[Items from a dataset]
━━━━━━━━━━

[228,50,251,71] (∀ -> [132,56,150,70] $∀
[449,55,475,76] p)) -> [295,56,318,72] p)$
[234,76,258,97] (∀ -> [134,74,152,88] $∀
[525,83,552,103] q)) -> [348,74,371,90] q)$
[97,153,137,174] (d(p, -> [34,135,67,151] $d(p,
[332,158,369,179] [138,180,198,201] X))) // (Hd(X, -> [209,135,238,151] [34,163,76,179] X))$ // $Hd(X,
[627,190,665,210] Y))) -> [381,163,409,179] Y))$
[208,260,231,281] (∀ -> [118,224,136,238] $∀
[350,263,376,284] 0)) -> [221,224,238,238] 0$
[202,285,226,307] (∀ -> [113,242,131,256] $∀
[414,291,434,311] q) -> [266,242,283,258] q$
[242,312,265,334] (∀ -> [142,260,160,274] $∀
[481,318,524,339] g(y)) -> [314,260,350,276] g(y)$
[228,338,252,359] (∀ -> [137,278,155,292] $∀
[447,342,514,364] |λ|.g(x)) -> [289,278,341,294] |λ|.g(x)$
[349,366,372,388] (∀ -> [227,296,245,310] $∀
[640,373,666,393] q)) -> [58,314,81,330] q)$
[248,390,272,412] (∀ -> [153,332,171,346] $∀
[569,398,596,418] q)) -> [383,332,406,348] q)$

━━━━━━━━━━

TASK STATEMENT ▸ Each line above from the one with "[449,55,475,76] p)) -> [295,56,318,72] p)$" up to and including the one with "[640,373,666,393] q)) -> [58,314,81,330] q)$" must be set down exactly, and no line outside that span may appear.

RESPONSE AREA ▸
[449,55,475,76] p)) -> [295,56,318,72] p)$
[234,76,258,97] (∀ -> [134,74,152,88] $∀
[525,83,552,103] q)) -> [348,74,371,90] q)$
[97,153,137,174] (d(p, -> [34,135,67,151] $d(p,
[332,158,369,179] [138,180,198,201] X))) // (Hd(X, -> [209,135,238,151] [34,163,76,179] X))$ // $Hd(X,
[627,190,665,210] Y))) -> [381,163,409,179] Y))$
[208,260,231,281] (∀ -> [118,224,136,238] $∀
[350,263,376,284] 0)) -> [221,224,238,238] 0$
[202,285,226,307] (∀ -> [113,242,131,256] $∀
[414,291,434,311] q) -> [266,242,283,258] q$
[242,312,265,334] (∀ -> [142,260,160,274] $∀
[481,318,524,339] g(y)) -> [314,260,350,276] g(y)$
[228,338,252,359] (∀ -> [137,278,155,292] $∀
[447,342,514,364] |λ|.g(x)) -> [289,278,341,294] |λ|.g(x)$
[349,366,372,388] (∀ -> [227,296,245,310] $∀
[640,373,666,393] q)) -> [58,314,81,330] q)$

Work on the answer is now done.